The European defence industry stands to suffer unless military cooperation ties are maintained after Brexit, warned Alessandro Profumo, the CEO of Italian defence group Leonardo.
“The more defence systems we have, the more costs we have. To lose the UK as a participant in these programmes would be a loss to everyone,” Mr Profumo said.
The UK plays a central role in the EU’s main defence programmes, including the Eurofighter Typhoon fighter jet and Galileo global navigation system.
Leonardo is the maker of the Yeovil military helicopters in Somerset, where it employs about 7,000 people, with some 25,000 more working in the supply chain. Moreover, Leonardo also produces airborne radars and sensors in Edinburgh. The company does not rely on just-in-time deliveries but most of its products are intended for export.
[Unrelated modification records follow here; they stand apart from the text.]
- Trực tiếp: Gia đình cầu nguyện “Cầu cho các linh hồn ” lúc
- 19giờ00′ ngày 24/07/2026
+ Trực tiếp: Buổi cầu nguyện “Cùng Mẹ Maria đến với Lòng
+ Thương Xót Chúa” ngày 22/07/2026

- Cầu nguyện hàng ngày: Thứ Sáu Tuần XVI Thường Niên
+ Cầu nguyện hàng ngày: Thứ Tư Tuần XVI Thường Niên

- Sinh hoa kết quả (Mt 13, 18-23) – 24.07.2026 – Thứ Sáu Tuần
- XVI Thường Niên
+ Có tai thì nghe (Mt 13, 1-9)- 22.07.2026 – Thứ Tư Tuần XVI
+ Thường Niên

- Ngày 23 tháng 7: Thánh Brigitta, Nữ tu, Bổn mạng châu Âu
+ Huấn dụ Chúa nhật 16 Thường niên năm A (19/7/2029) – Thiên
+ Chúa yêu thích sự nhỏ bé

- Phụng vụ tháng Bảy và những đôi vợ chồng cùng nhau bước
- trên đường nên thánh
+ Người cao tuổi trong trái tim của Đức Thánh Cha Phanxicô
Leonardo is a partner of BAE Systems and Rolls Royce in the development of the Tempest new generation fighter, the replacement for the Typhoon multirole fighter jet.
Airbus employs 14,000 personnel directly and more than 100,000 in the supply chain. The company has also warned it will relocate in the event the UK leaves the Customs Union and the Single Market.
The UK announced in November 2018 that it will be withdrawing from the military dimension of the Galileo programme as it will be unable to participate in the decision-making process.